**Work request:**
Below are records; work out how many of their lines hold the string "font" and give that number alone.

**Extracted material:**

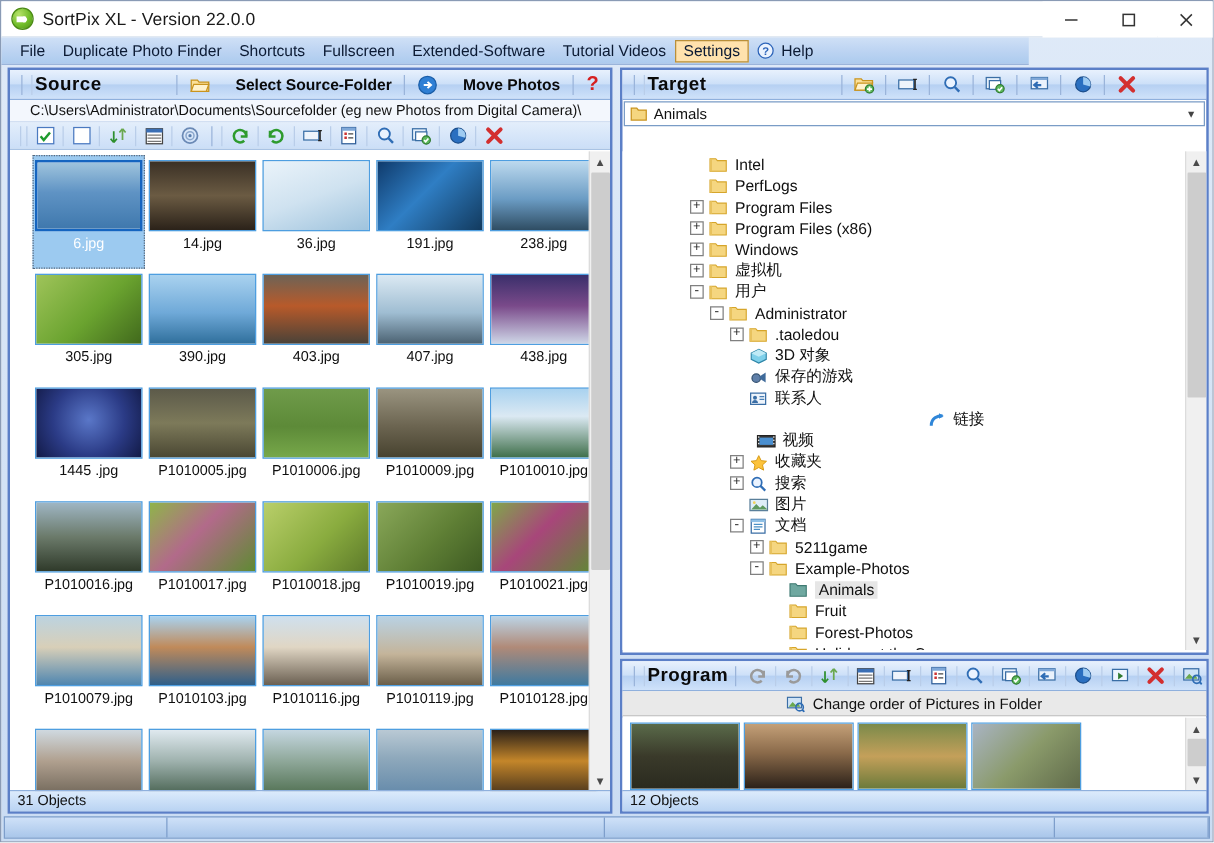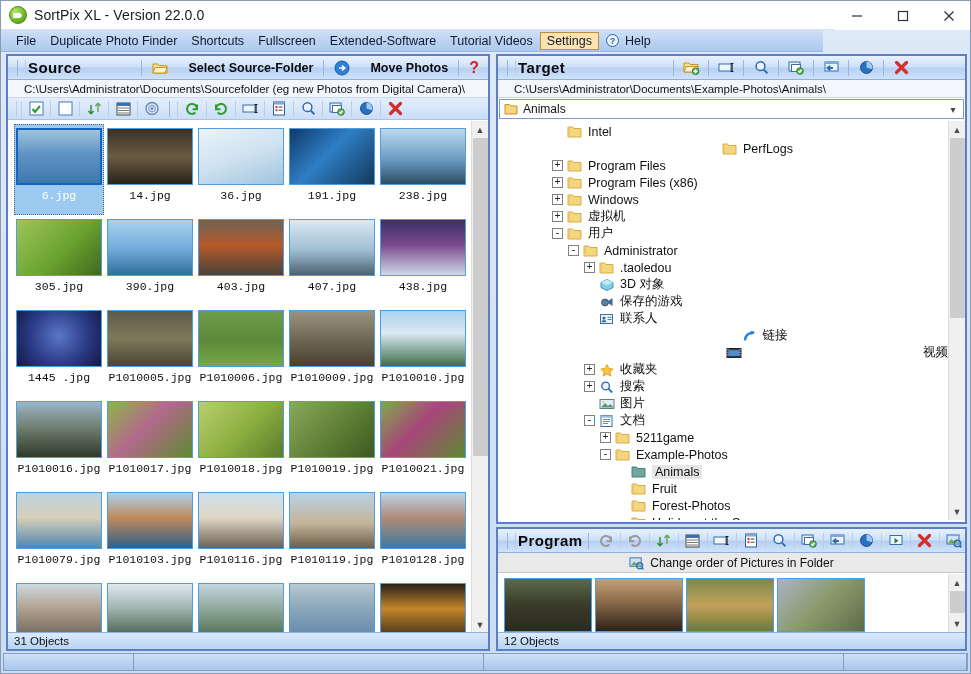--- a/index.html
+++ b/index.html
@@ -107,24 +107,23 @@
     background: linear-gradient(180deg,#e3eefb 0%, #cbdef7 100%);
     border-bottom:1px solid #a9c3e4;
     display:flex; align-items:center; padding-left:6px; gap:0px;
   }
   .tbtn { width:24px;height:20px; display:flex; align-items:center; justify-content:center; flex:none;}
   #source-body {
     position:absolute; left:0; top:65px; width:480px; height:512px;
     background:#ffffff; overflow:hidden;
   }
   .grid {
-    position:absolute; left:6px; top:3px; width:455px;
+    position:absolute; left:18px; top:3px; width:455px;
     display:grid; grid-template-columns: repeat(5, 90px);
     gap: 0px 1px;
-    font-family: Liberation Mono, monospace;
   }
   .cell { width:90px; height:91px; display:flex; flex-direction:column; align-items:center; }
   .cell .thumb {
     width: 86px; height: 57px; border:1px solid #4e9ee0; background:#dce9f5;
     margin-top:4px; overflow:hidden; position:relative;
   }
   .cell .lbl {
     font-size: 11.5px; color:#101010; margin-top:4px; white-space:nowrap;
   }
   .cell.selected {
@@ -659,41 +658,40 @@
           </svg>
       </div>
       <div class="vsep"></div>
       <div class="tbtn">
         <svg width="15" height="15" viewBox="0 0 15 15">
             <path d="M2.5 2.5 L12.5 12.5 M12.5 2.5 L2.5 12.5" stroke="#d32f2f" stroke-width="3.2" stroke-linecap="round"></path>
           </svg>
       </div>
     </div>
 
-    <div class="pathbar">C:\Users\Administrator\Documents\Example-Photos\Animals\</div>
 
     <div class="combo">
       <svg width="14" height="12" viewBox="0 0 14 12" style="margin-right:5px">
           <path d="M1 1.5h4.4L6.6 3H13v8H1z" fill="#f5d680" stroke="#c9941f"></path>
         </svg>
       <span>Animals</span>
       <span class="arrow-box">▾</span>
     </div>
 
     <div id="target-body">
       <div class="tree" id="target-tree">
           <div class="tnode" style="padding-left: 54px;">
             <span class="nospace"></span>
             <svg width="16" height="13" viewBox="0 0 16 13" class="ic">
               <path d="M1 1.5h4.6L6.9 3H14v8.5H1z" fill="#f5d680" stroke="#d6a52a" stroke-width=".9"></path>
               <rect x="1" y="1.5" width="1.6" height="10" fill="#e8c25e"></rect>
             </svg>
             <span class="txt">Intel</span>
           </div>
-          <div class="tnode" style="padding-left: 54px; justify-content: center;">
+          <div class="tnode" style="padding-left: 54px;">
             <span class="nospace"></span>
             <svg width="16" height="13" viewBox="0 0 16 13" class="ic">
               <path d="M1 1.5h4.6L6.9 3H14v8.5H1z" fill="#f5d680" stroke="#d6a52a" stroke-width=".9"></path>
               <rect x="1" y="1.5" width="1.6" height="10" fill="#e8c25e"></rect>
             </svg>
             <span class="txt">PerfLogs</span>
           </div>
           <div class="tnode" style="padding-left: 54px;">
             <span class="expander">+</span>
             <svg width="16" height="13" viewBox="0 0 16 13" class="ic">
@@ -780,21 +778,21 @@
             <span class="txt">联系人</span>
           </div>
           <div class="tnode" style="padding-left: 68px; justify-content: center;">
             <span class="nospace"></span>
             <svg width="16" height="13" viewBox="0 0 16 13" class="ic">
               <path d="M3 11C3 5 8 3 12 3" stroke="#2f86d8" stroke-width="2.4" fill="none"></path>
               <path d="M9.2 1l3.8 2.2L9.2 5.4z" fill="#2f86d8"></path>
             </svg>
             <span class="txt">链接</span>
           </div>
-          <div class="tnode" style="padding-left: 36px; justify-content: space-between;">
+          <div class="tnode" style="padding-left: 92px;">
             <span class="nospace"></span>
             <svg width="16" height="13" viewBox="0 0 16 13" class="ic">
               <rect x="1" y="2" width="14" height="9" fill="#3a3a3a" stroke="#222"></rect>
               <rect x="2.6" y="3.6" width="10.8" height="5.8" fill="#4a8fd0"></rect>
               <g fill="#e0e0e0">
                 <rect x="1.4" y="2.6" width="1.1" height="1.1"></rect>
                 <rect x="1.4" y="5.2" width="1.1" height="1.1"></rect>
                 <rect x="1.4" y="7.8" width="1.1" height="1.1"></rect>
                 <rect x="13.5" y="2.6" width="1.1" height="1.1"></rect>
                 <rect x="13.5" y="5.2" width="1.1" height="1.1"></rect>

**Output for this exercise:**
2